↓↓↓
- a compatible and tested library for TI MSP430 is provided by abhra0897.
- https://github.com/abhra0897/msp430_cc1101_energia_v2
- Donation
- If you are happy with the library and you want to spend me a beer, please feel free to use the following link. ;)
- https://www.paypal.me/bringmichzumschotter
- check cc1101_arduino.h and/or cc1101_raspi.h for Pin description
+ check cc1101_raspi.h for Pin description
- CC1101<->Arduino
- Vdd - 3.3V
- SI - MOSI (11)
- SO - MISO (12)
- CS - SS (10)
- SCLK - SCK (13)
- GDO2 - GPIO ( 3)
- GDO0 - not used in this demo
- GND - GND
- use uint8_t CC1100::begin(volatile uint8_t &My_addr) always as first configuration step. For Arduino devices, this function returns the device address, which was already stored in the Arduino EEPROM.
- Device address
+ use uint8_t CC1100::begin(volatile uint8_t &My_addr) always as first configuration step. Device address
↑↑↑
↓↓↓
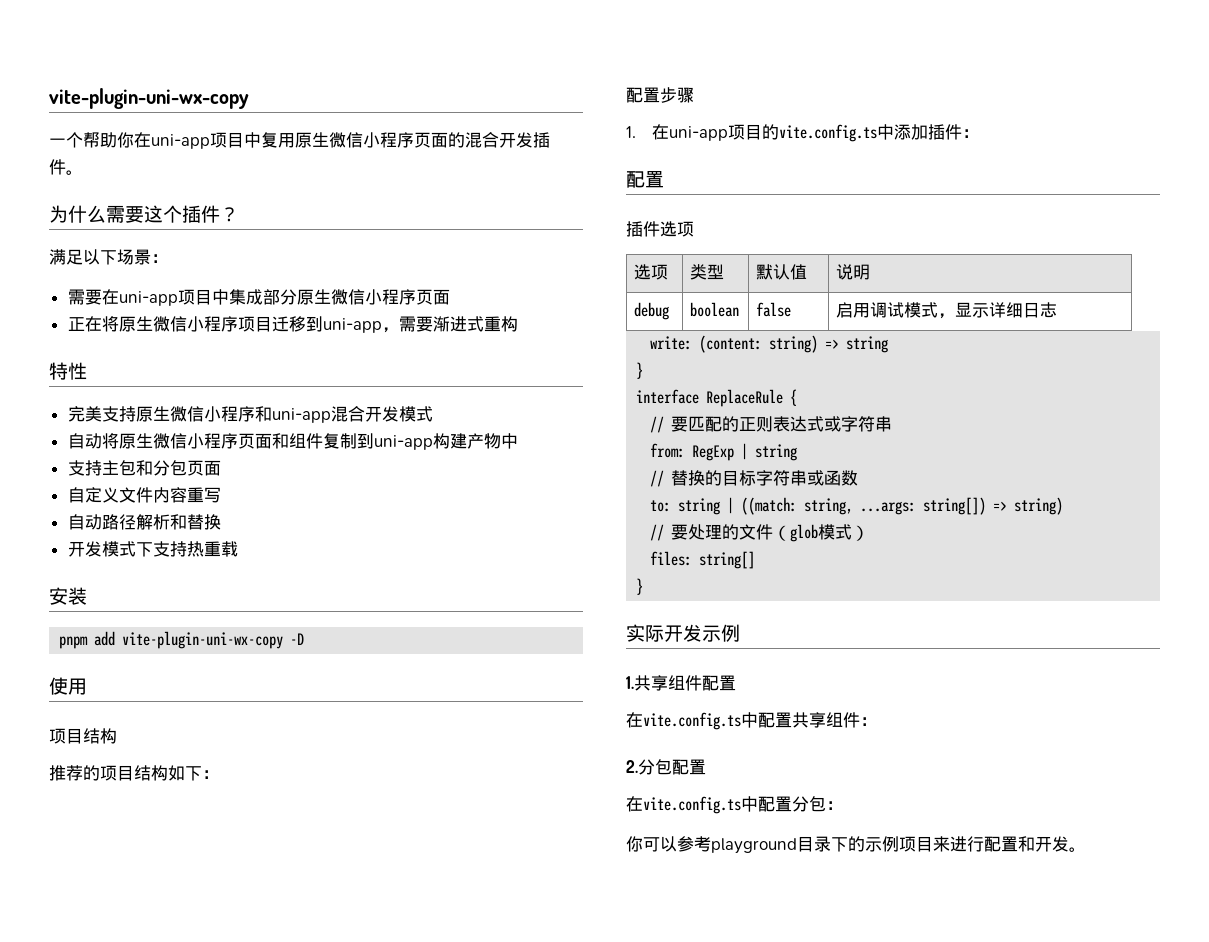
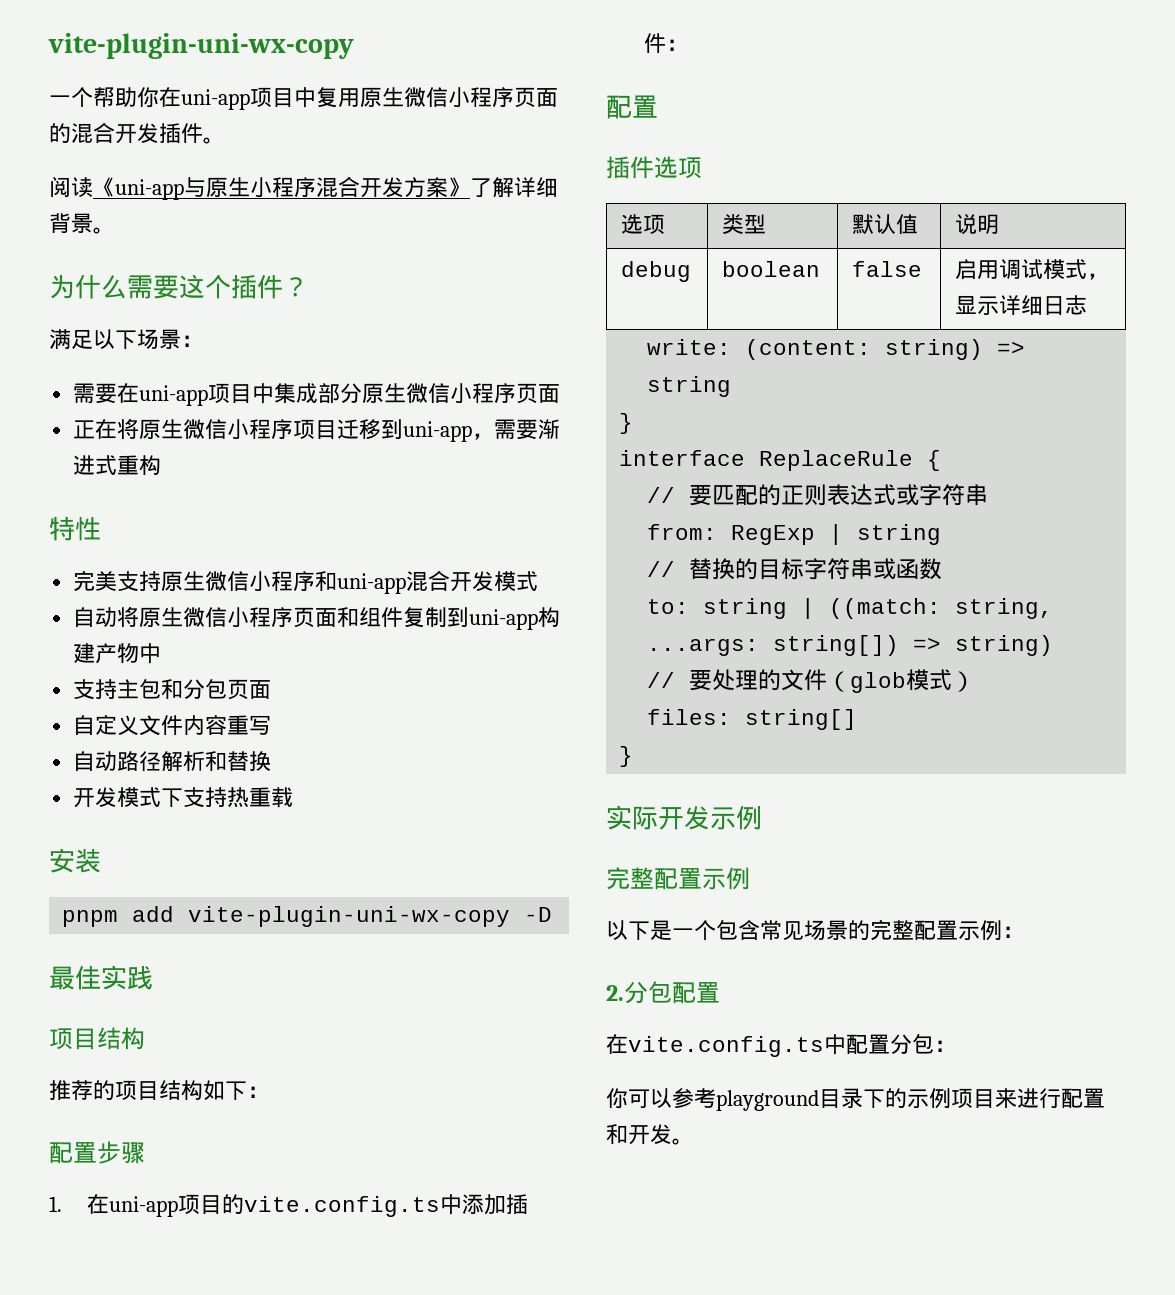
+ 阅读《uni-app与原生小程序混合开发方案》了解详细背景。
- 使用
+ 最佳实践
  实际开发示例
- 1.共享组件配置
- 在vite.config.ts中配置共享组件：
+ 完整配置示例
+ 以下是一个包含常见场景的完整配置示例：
↑↑↑
↓↓↓
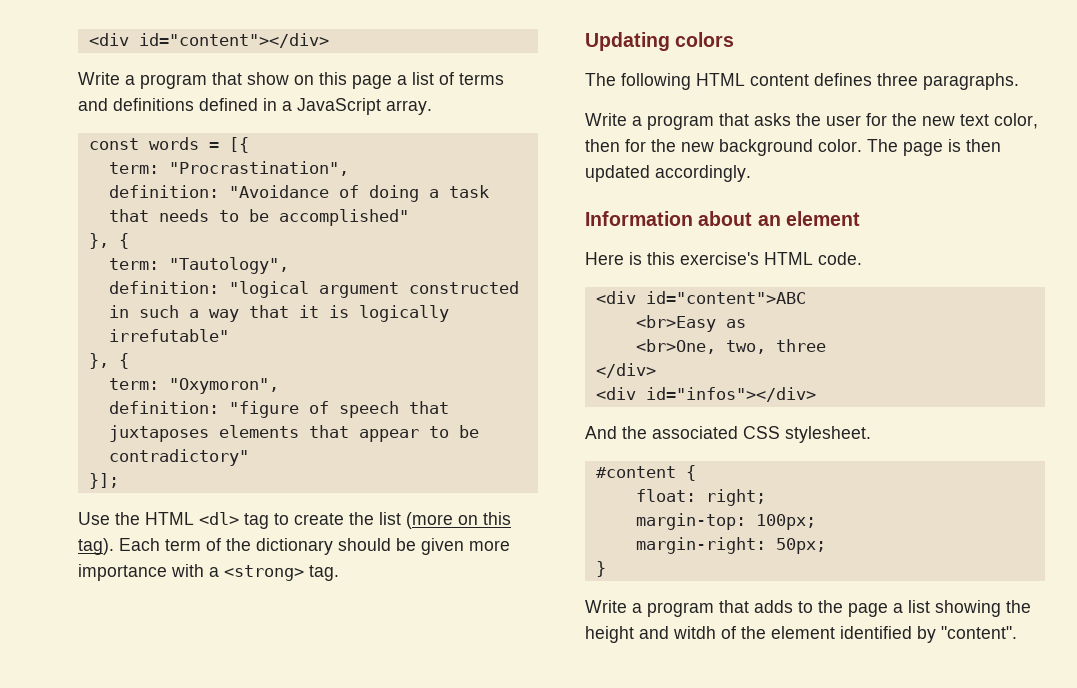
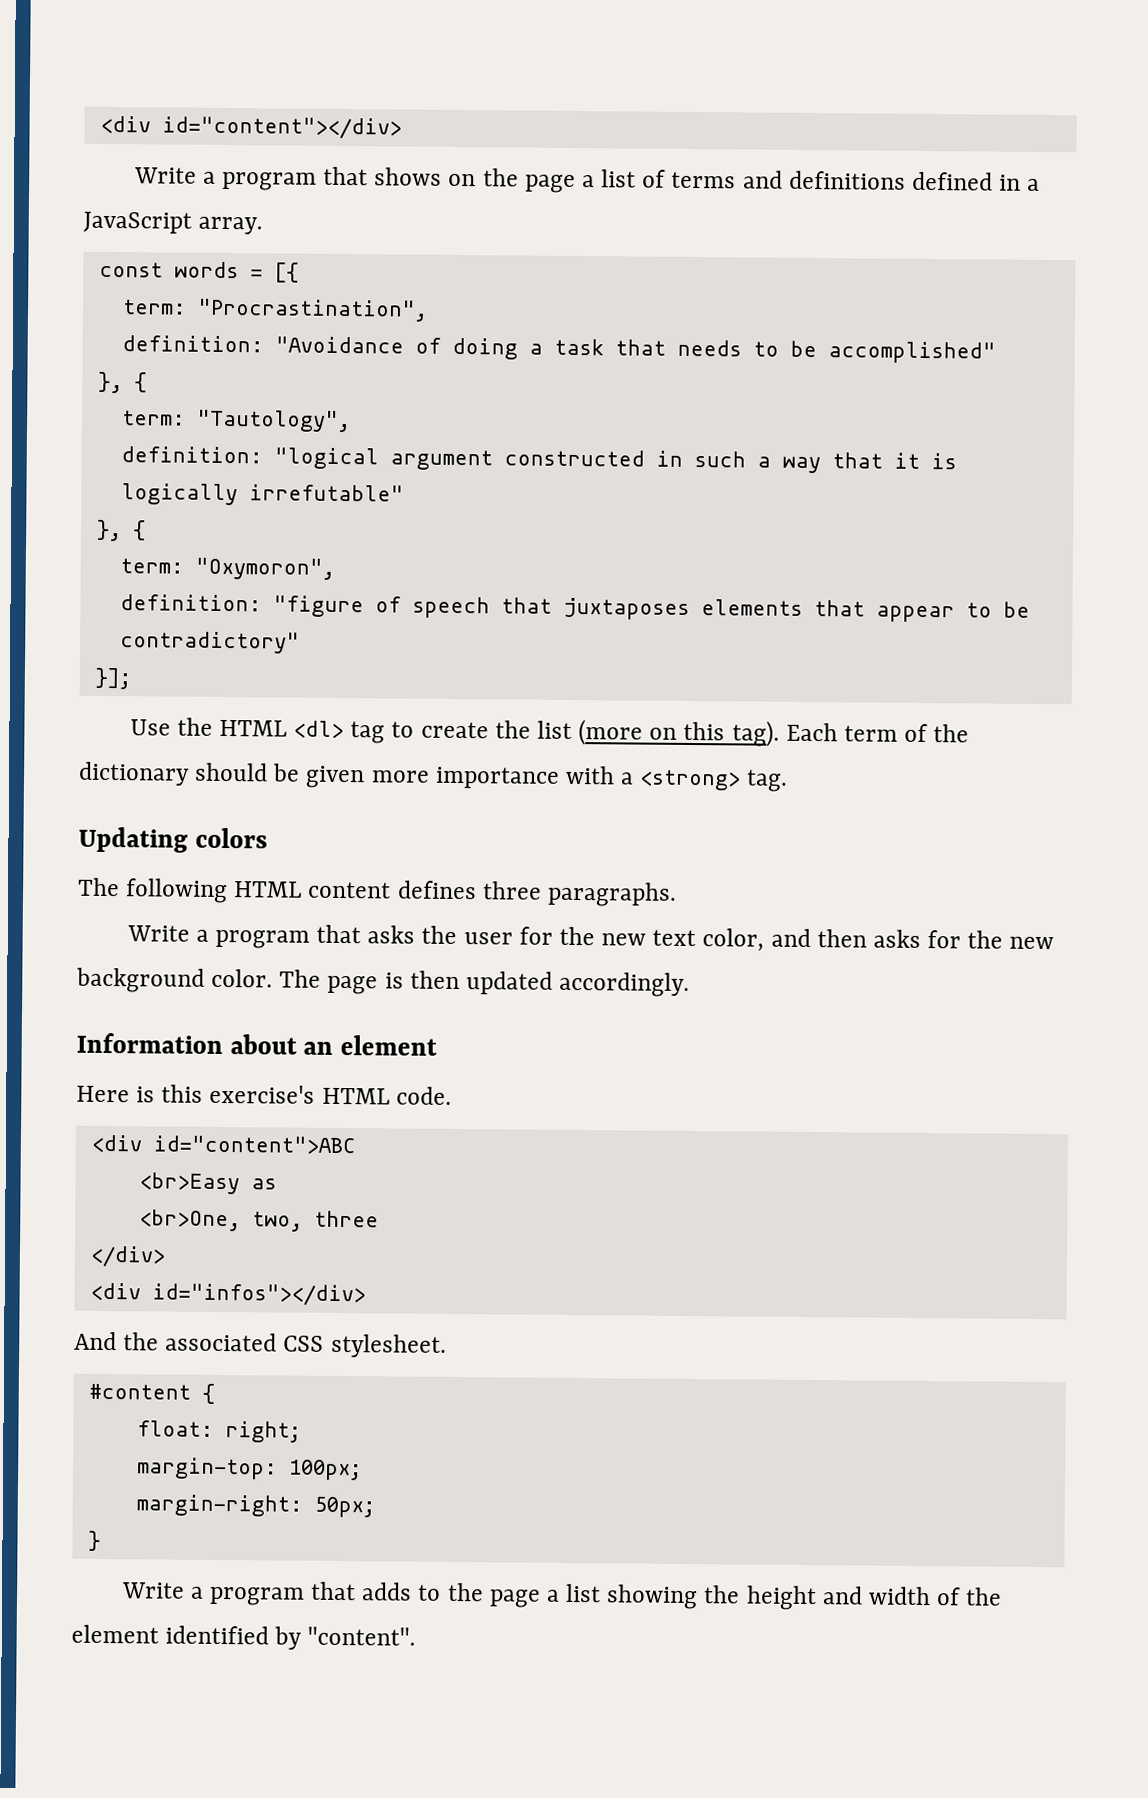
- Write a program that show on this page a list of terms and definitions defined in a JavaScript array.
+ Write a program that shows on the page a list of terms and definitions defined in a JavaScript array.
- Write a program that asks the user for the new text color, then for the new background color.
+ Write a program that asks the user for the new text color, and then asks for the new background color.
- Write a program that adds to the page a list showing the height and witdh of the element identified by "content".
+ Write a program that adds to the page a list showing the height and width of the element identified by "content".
↑↑↑
### WHAT IS REQUIRED
All that belongs in the answer is the run of lines above from the line containing "program that shows" through the line containing "height and width", exactly as written.

### EXPECTED ANSWER
+ Write a program that shows on the page a list of terms and definitions defined in a JavaScript array.
- Write a program that asks the user for the new text color, then for the new background color.
+ Write a program that asks the user for the new text color, and then asks for the new background color.
- Write a program that adds to the page a list showing the height and witdh of the element identified by "content".
+ Write a program that adds to the page a list showing the height and width of the element identified by "content".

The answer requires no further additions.